Repartir avec l'idée que j'étais dans une pièce qu'il va falloir encore quitter. Le voyage se termine toujours brusquement, par un atterrissage ailleurs. Faire à nouveau ses premiers pas sur un sol étranger. Se prendre ce nouveau souffle en pleine face et prétendre avancer du même élan.
Voyager tout le temps, pas comme un touriste, comme un indigène. Devoir s'adapter à ce nouvel environnement, là où aucun animal, aucune plante, ne saurait le faire. Muer. Changer de peau, se sauver de peu, retrouver sa voix profonde, un absolu, son absolu, à reformer ici en territoire étranger.

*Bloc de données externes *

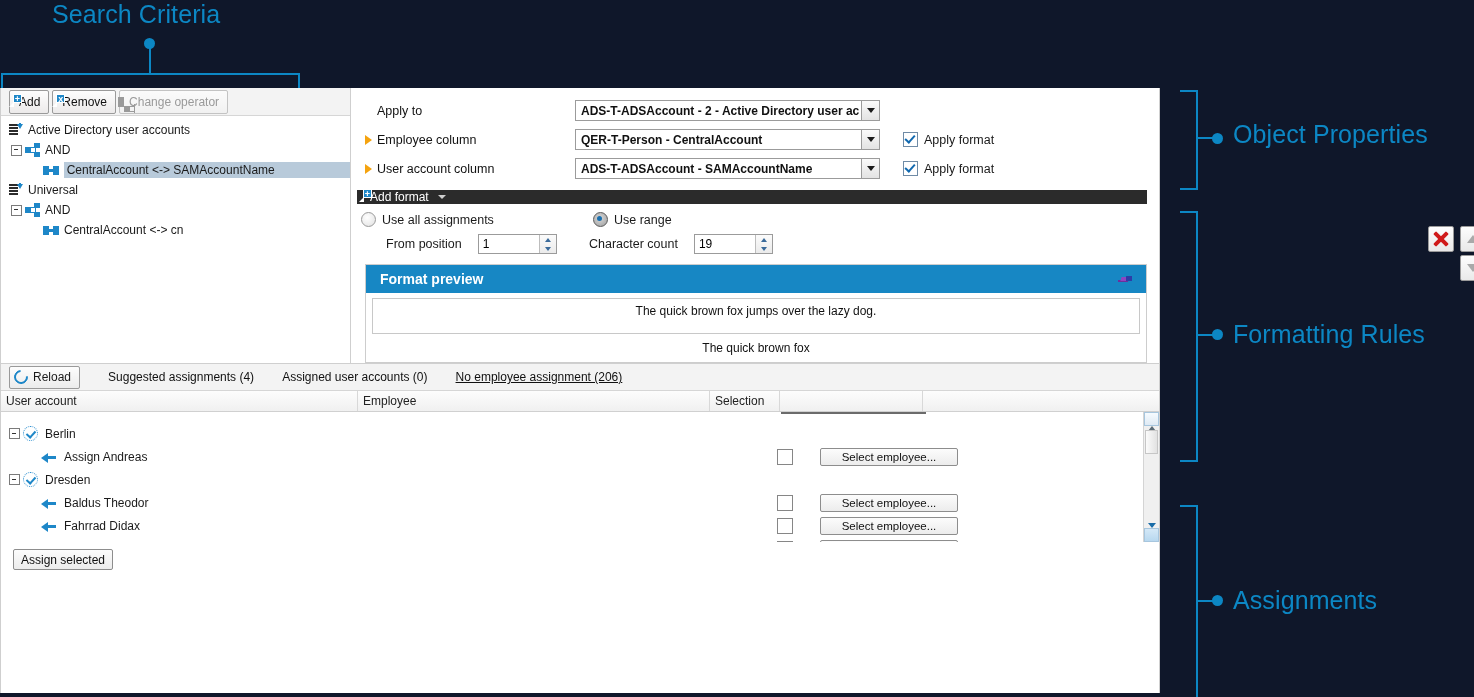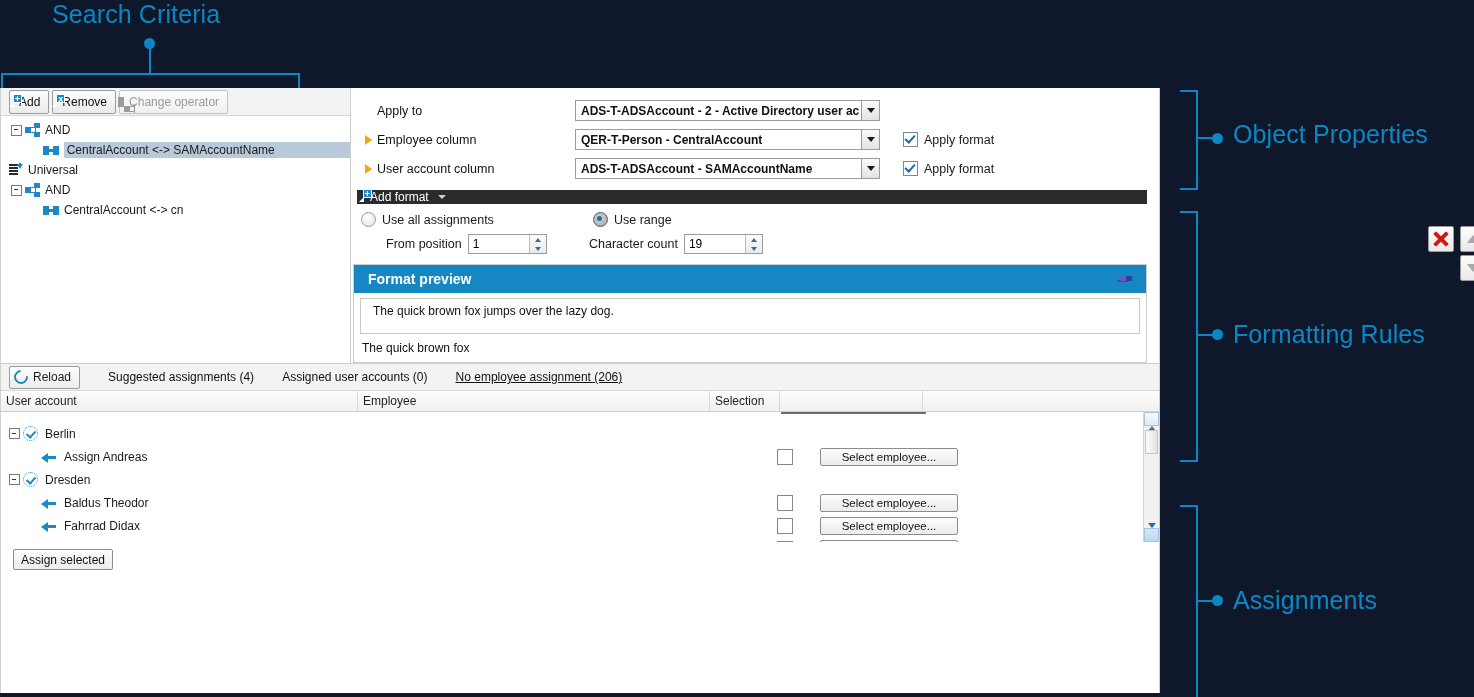--- a/index.html
+++ b/index.html
@@ -451,6 +451,19 @@
 
         <div class="tree-body">
 
+          <div class="tnode" style="padding-left:8px;">
+            <span class="ic-list">
+              <span class="bars">
+                  <b></b>
+                  <b></b>
+                  <b></b>
+                  <b></b>
+                </span>
+              <span class="arwstem"></span>
+                <span class="arw"></span>
+            </span>
+            <span class="lbl">Active Directory user accounts</span>
+          </div>
 
           <div class="tnode" style="padding-left:10px;">
             <span class="expander"></span>

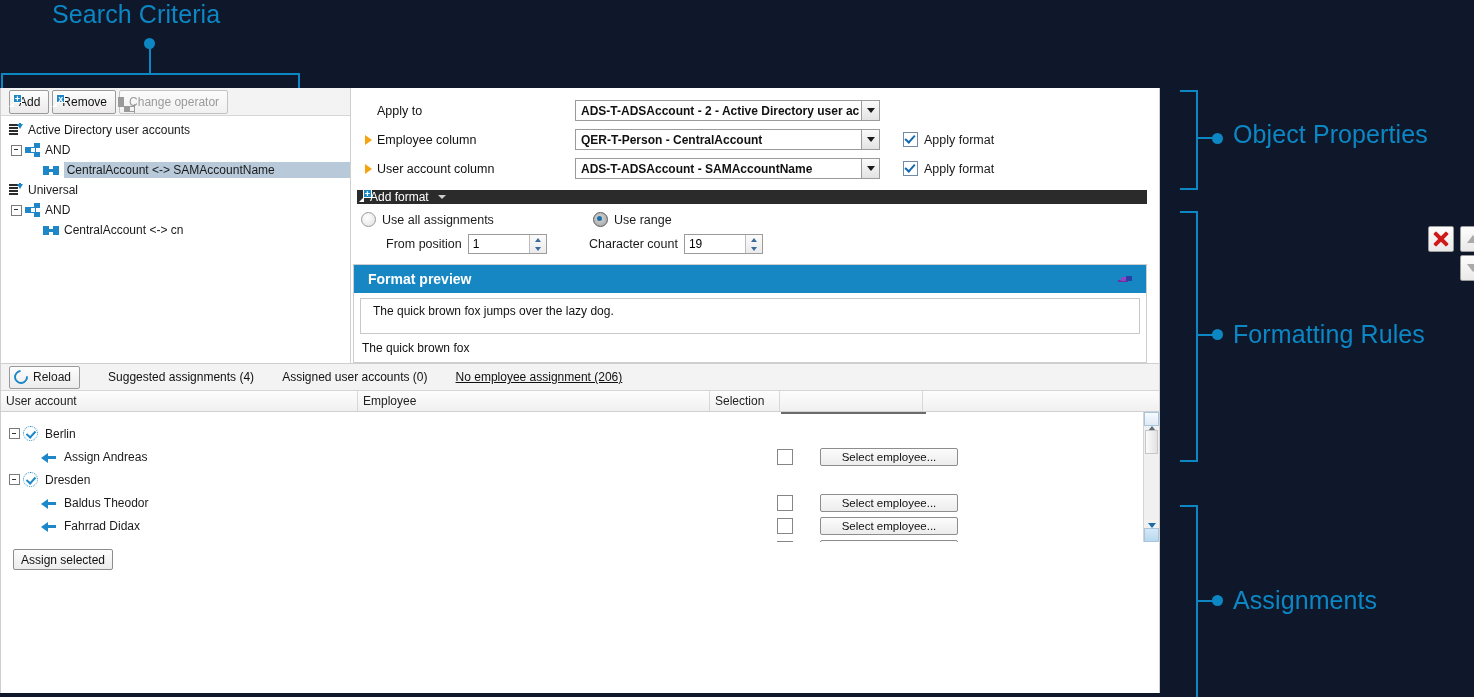--- a/index.html
+++ b/index.html
@@ -230,7 +230,7 @@
     width: 5px; height: 5px; border-radius: 50%; background: #1a6fae;
   }
   .col-a { width: 232px; }
-  .spin-row { display: flex; align-items: center; gap: 6px; font-size: 12.5px; }
+  .spin-row { display: flex; align-items: center; gap: 16px; font-size: 12.5px; }
   .spinner {
     display: flex; height: 20px; border: 1px solid #9b9b9b;
     background: #fff; box-sizing: border-box;

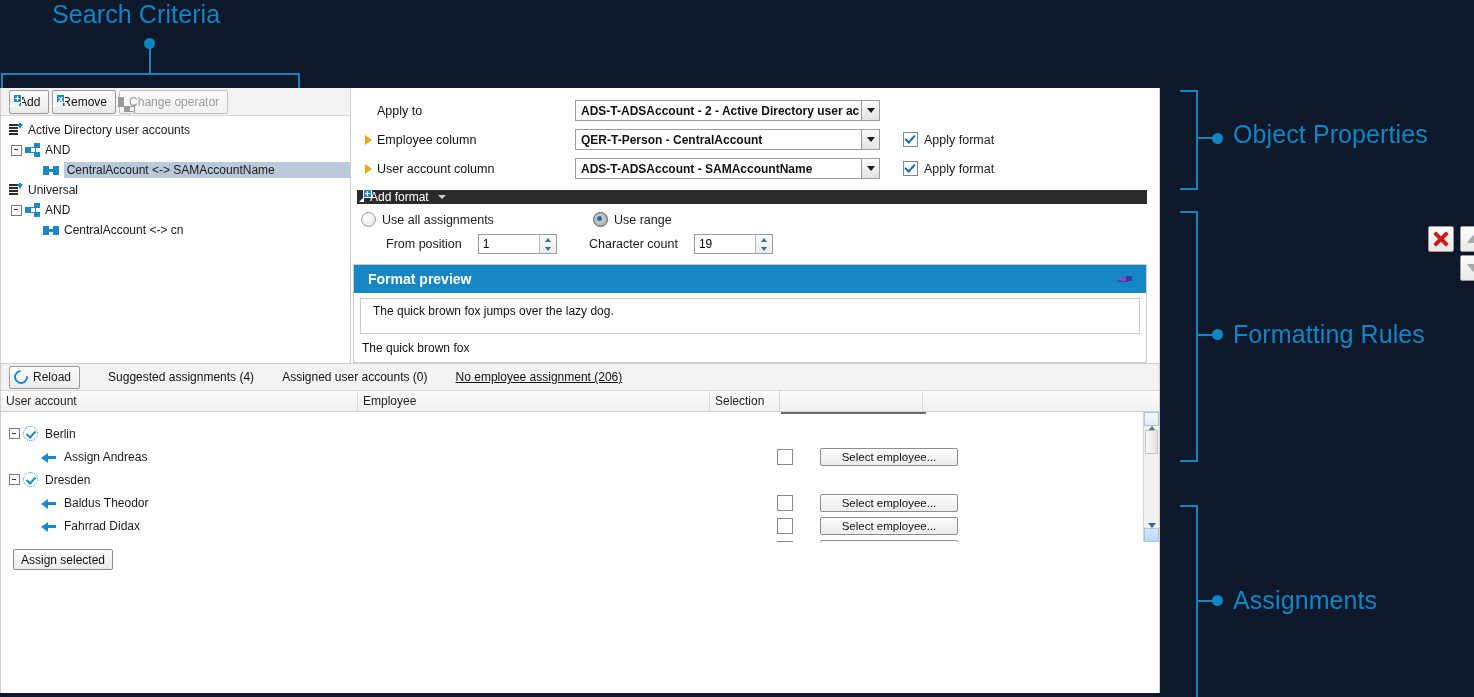--- a/index.html
+++ b/index.html
@@ -275,9 +275,9 @@
 
   
   .preview-box {
-    margin: 10px 12px 0 2px;
+    margin: 10px 12px 0 14px;
     border: 1px solid #cdcdcd; background: #fff;
-    height: 138px; box-sizing: border-box;
+    height: 138px; box-sizing: border-box; text-align: center;
   }
   .preview-head {
     height: 28px; background: #1787c4; color: #fff;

À l'âge d'un an, ma mère qui n'avait connu alors que l'intimité des bras parfumés à la violette de ses grands-parents, le ciel et l'onde de la Dordogne, atterrissait les pieds nus à Dakar, emportée par sa mère. Quitter une pièce et brusquement atterrir dans une autre avec la même urgence de s'adapter. Non pas pour changer, mais pour réussir à être soi partout.

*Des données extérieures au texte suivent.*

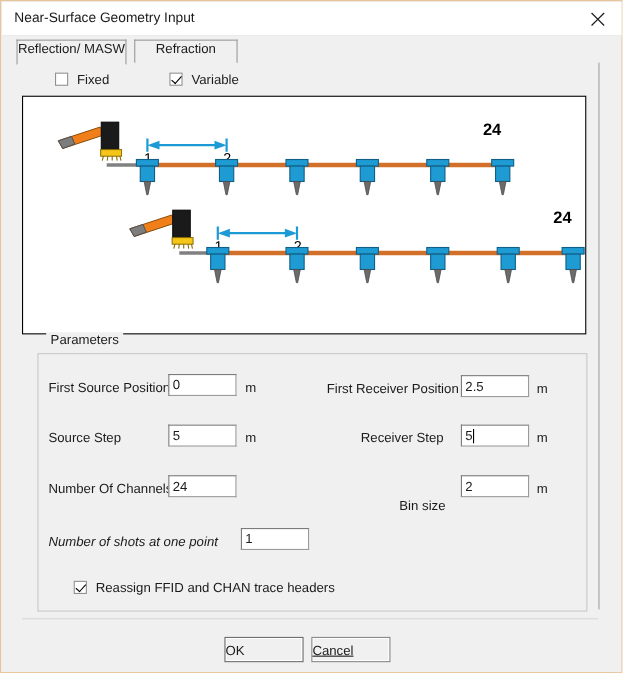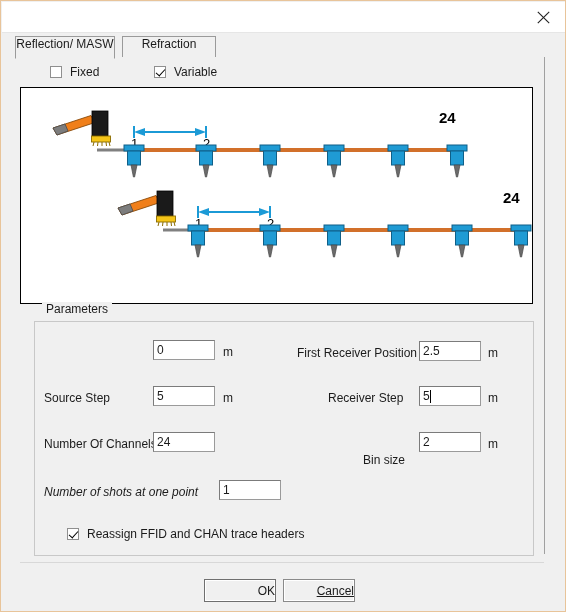--- a/index.html
+++ b/index.html
@@ -210,6 +210,7 @@
 <div id="window">
 
   <div id="titlebar">
+    <div id="title-text">Near-Surface Geometry Input</div>
     <div id="close-btn">
       <svg width="13" height="13" viewBox="0 0 13 13">
         <line x1="0.8" y1="0.8" x2="12.2" y2="12.2" stroke="#202020" stroke-width="1.1"></line>

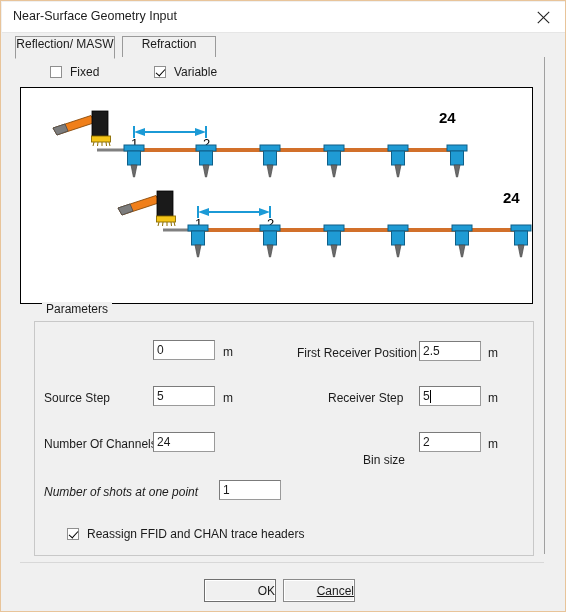--- a/index.html
+++ b/index.html
@@ -339,6 +339,7 @@
   <div id="params"></div>
   <div id="params-legend">Parameters</div>
 
+  <div class="plabel" style="left:43px; top:344px;">First Source Position</div>
   <input class="pinput" style="left: 152px; top: 339px; width: 62px;" value="0">
   <div class="punit" style="left:222px; top:344px;">m</div>
 

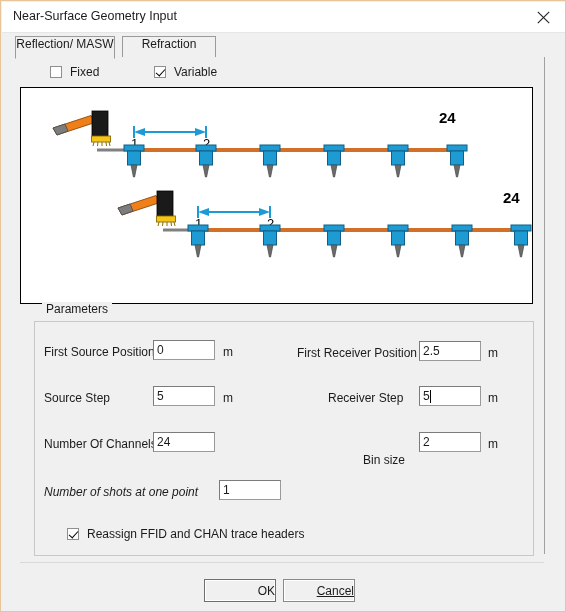--- a/index.html
+++ b/index.html
@@ -180,7 +180,7 @@
     color: #1b1b1b;
     display: flex;
     align-items: center;
-    justify-content: flex-end;
+    justify-content: flex-start;
     cursor: default;
   }
   #btn-ok {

Je pense aussi à mon grand-père paternel, fils des champs, parachuté sur le champs de bataille, puis emprisonné pendant trois ans. Rester soi dans chaque pièce. Muer. Se "dépeausséder". Pas d'autre choix.
Se connait-on jamais vraiment ? Muer sans cesse, se découvrir, se dépeausséder, chaque peau jusqu'à la dernière. À la fin, il ne reste que le nom, première et dernière peau, gravé sur une pierre.
Puisque tout est question de temps, de mue, alors tout est "peaussible".
Voyager sans se fixer de destination, si ce n'est celle d'aller à soi, toujours, ailleurs.